====== DATA SHOWN ======

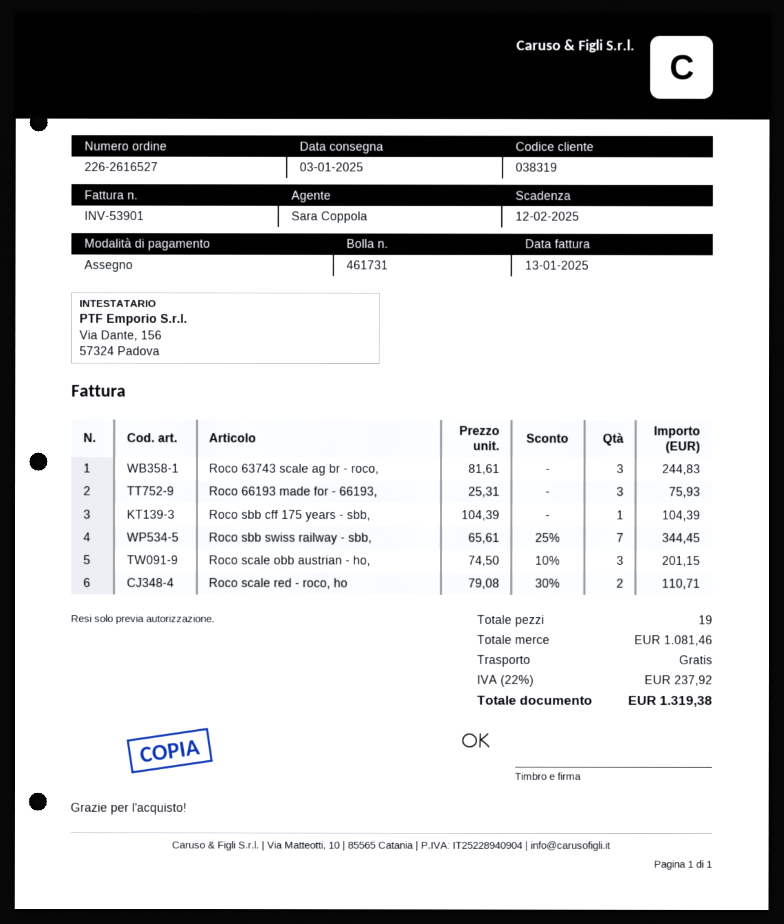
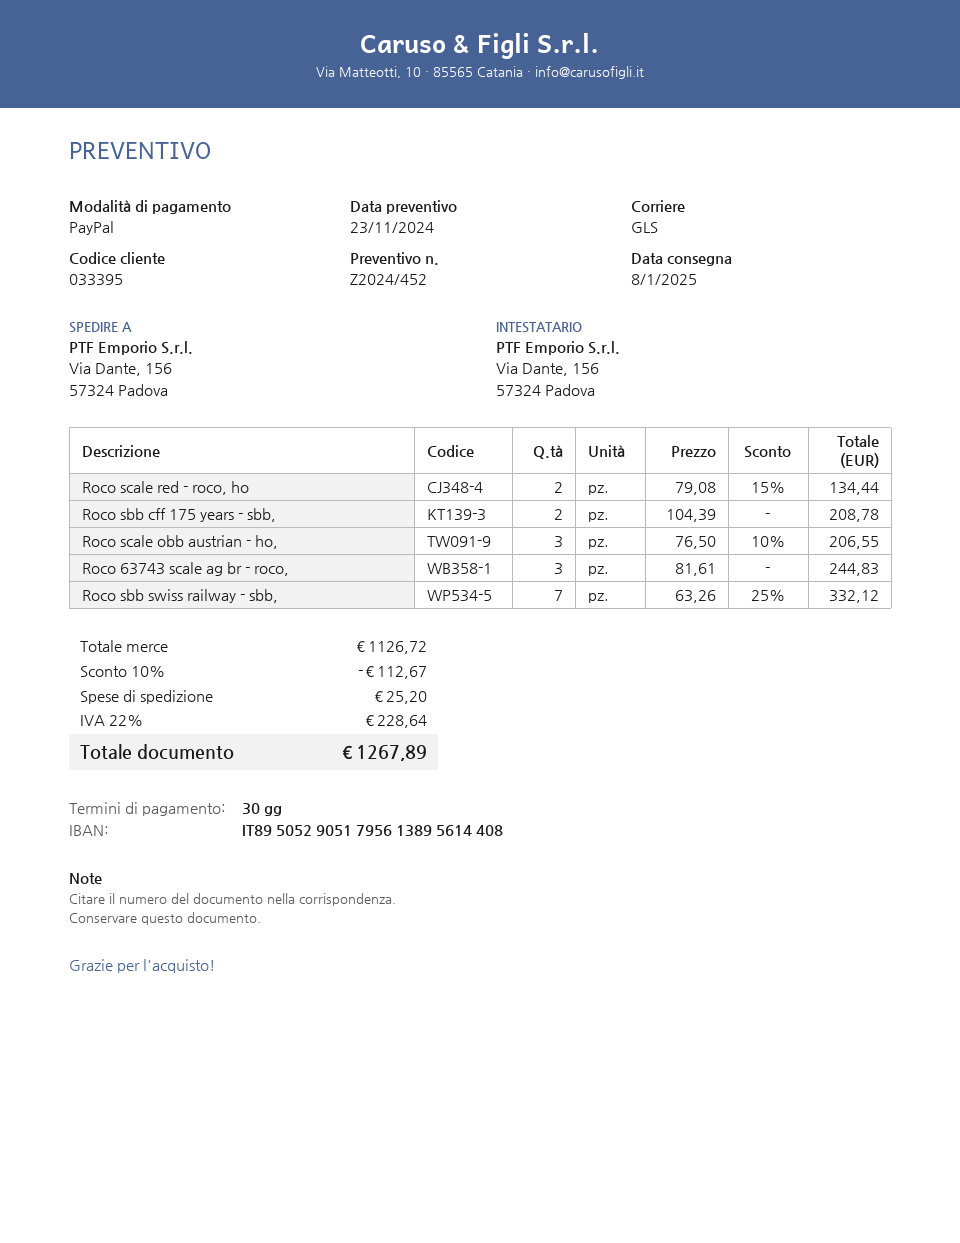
delivery date: 2025-01-03 -> 2025-01-08
customer number: 038319 -> 033395
payment method: cheque -> PayPal
Roco 66193 made for - 66193,: 3 x 25.31 = 75.93 -> none
Roco sbb cff 175 years - sbb,: 1 x 104.39 = 104.39 -> 2 x 104.39 = 208.78
Roco sbb swiss railway - sbb,: 7 x 65.61 - 25% = 344.45 -> 7 x 63.26 - 25% = 332.12
Roco scale obb austrian - ho,: 3 x 74.50 - 10% = 201.15 -> 3 x 76.50 - 10% = 206.55
Roco scale red - roco, ho: 2 x 79.08 - 30% = 110.71 -> 2 x 79.08 - 15% = 134.44
subtotal: 1081.46 -> 1126.72
discount: none -> 10% = 112.67
shipping: 0.00 -> 25.20
tax: 22% = 237.92 -> 22% = 228.64
total: 1319.38 -> 1267.89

======

● ABOUT THIS EXERCISE:
Your answer must be the line holding "discount: none -> 10% = 112.67" and every later line of the entries above, written out exactly, and nothing else.

● REPLY:
discount: none -> 10% = 112.67
shipping: 0.00 -> 25.20
tax: 22% = 237.92 -> 22% = 228.64
total: 1319.38 -> 1267.89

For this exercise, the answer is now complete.